The campaign to deny the murder and shooting spike in many American cities continues apace. The latest effort is a report by the Brennan Center for Justice, which the press has hailed ecstatically as a refutation of what I and others have dubbed the “Ferguson effect”—the phenomenon of officers backing off of proactive policing and thereby emboldening criminals. In fact, the report confirms the Ferguson effect, while also showing how clueless the media are about crime and policing.
The Brennan Center researchers gathered homicide data from 25 of the nation’s 30 largest cities for the period January 1, 2015, to October 1, 2015. (Not included were San Francisco, Indianapolis, Columbus, El Paso, and Nashville.) The researchers then tried to estimate what 2015’s full-year homicide numbers for those 25 cities would be, based on the extent to which homicides were up from January to October 2015, compared with the similar period in 2014.
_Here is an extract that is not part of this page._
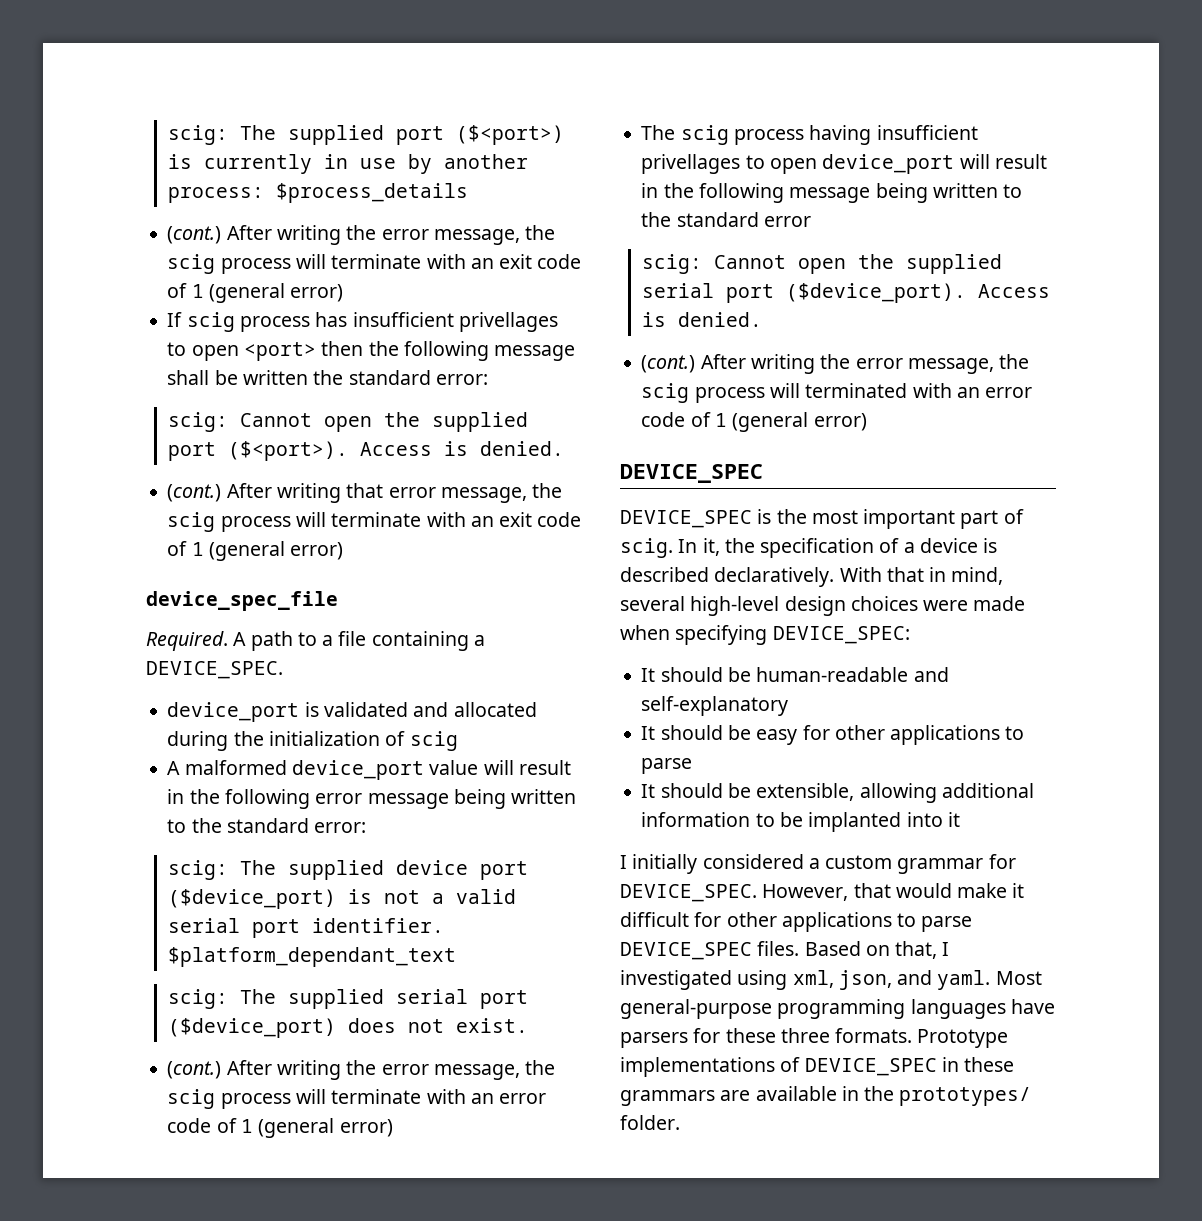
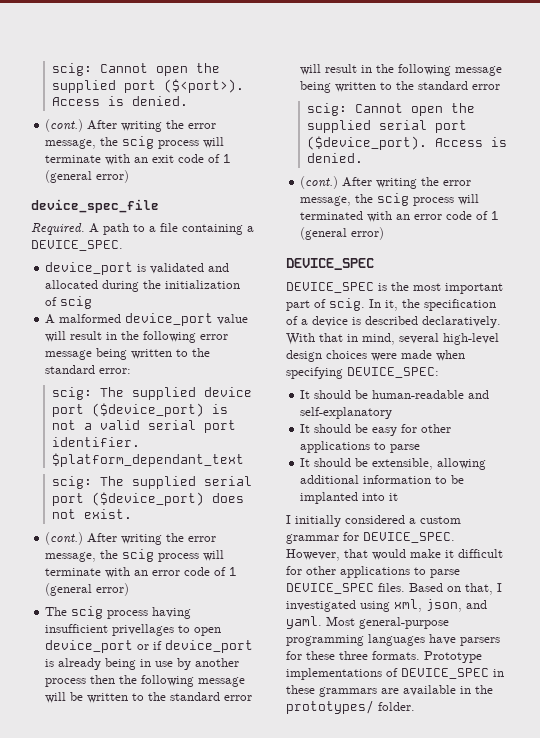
[167,125,564,145] [167,154,528,174] [167,183,468,203] [167,225,556,245] [167,254,582,274] [167,283,344,303] [167,312,558,332] [167,341,576,361] [167,370,488,385] [167,412,228,432] scig: The supplied port ($<port>) is currently in use by another process: $process_details // (cont.) After writing the error message, the scig process will terminate with an exit code of 1 (general error) // If scig process has insufficient privellages to open <port> then the following message shall be written the standard error: // scig: -> [52,63,93,76] scig:
[346,483,384,498] that -> [166,120,185,129] the
(955, 164) none -> [137,640,254,653] [45,658,240,670] [45,675,246,687] [45,692,253,703] or if device_port is already being in use by another process then the following message will be written to the standard error

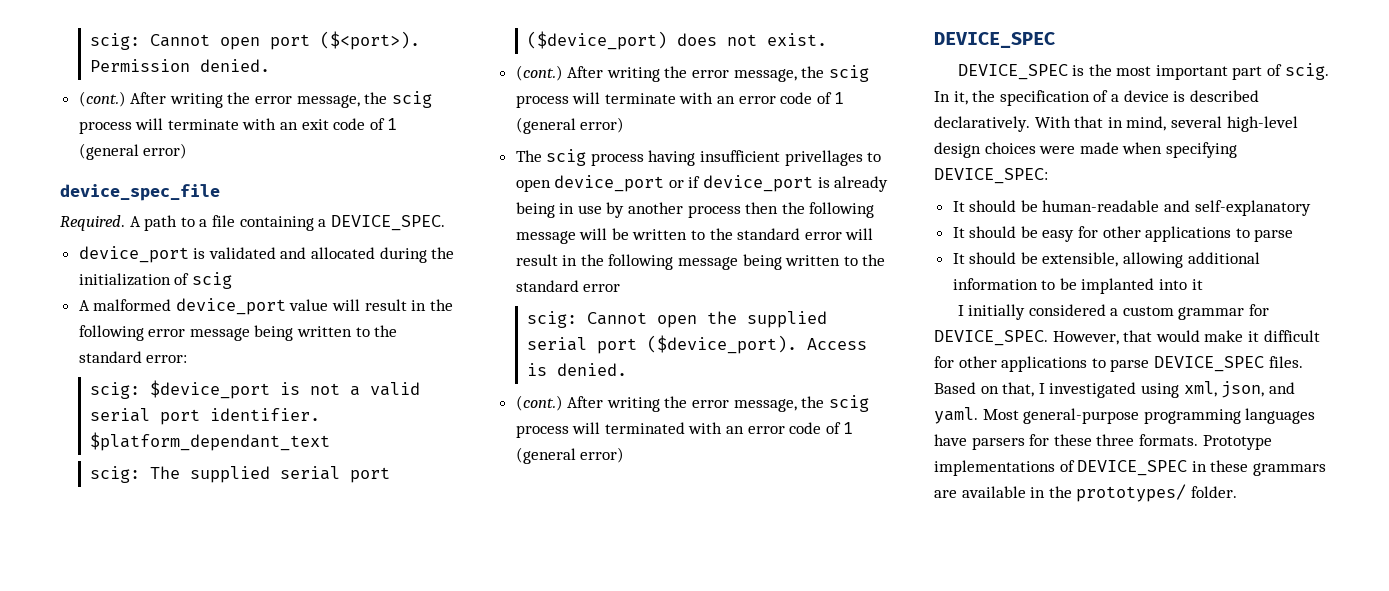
[52,63,221,76] [52,79,245,93] [52,96,125,106] scig: Cannot open the supplied port ($<port>). Access is -> [89,31,420,50] [89,59,190,72] scig: Cannot open port ($<port>). Permission
[100,387,253,400] [52,403,205,417] The supplied device port ($device_port) -> [149,380,270,399] $device_port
The resulting projected increase for homicides in 2015 in those 25 cities is 11 percent. (By point of comparison, the FiveThirtyEight data blog looked at the 60 largest cities and found a 16 percent increase in homicides by September 2015. On Monday, the Brennan Center revised its own estimate of the 2015 murder increase to 14.6 percent.) An 11 percent one-year increase in any crime category is massive; an equivalent decrease in homicides would be greeted with high-fives by politicians and police chiefs. Yet the media have tried to repackage that 11 percent increase as trivial. They employ several strategies for doing so, the most important of which is simply not disclosing the actual figure. An Atlantic article titled “Debunking the Ferguson Effect” reports: “Based on their data, the Brennan Center projects that homicides will rise slightly overall from 2014 to 2015.” A reader could be forgiven for thinking that that “slight” rise in homicides is of the order of, say, 2 to 3 percent. Nothing in the Atlantic write-up disabuses the reader of that error. Vox, declaring the crime increase “bunk,” is similarly discreet about the actual homicide jump, leaving it to the reader’s imagination. Crime & Justice News, published by the John Jay College of Criminal Justice, coyly admits that “murder is up moderately in some places” without disclosing what that “moderate” increase may be.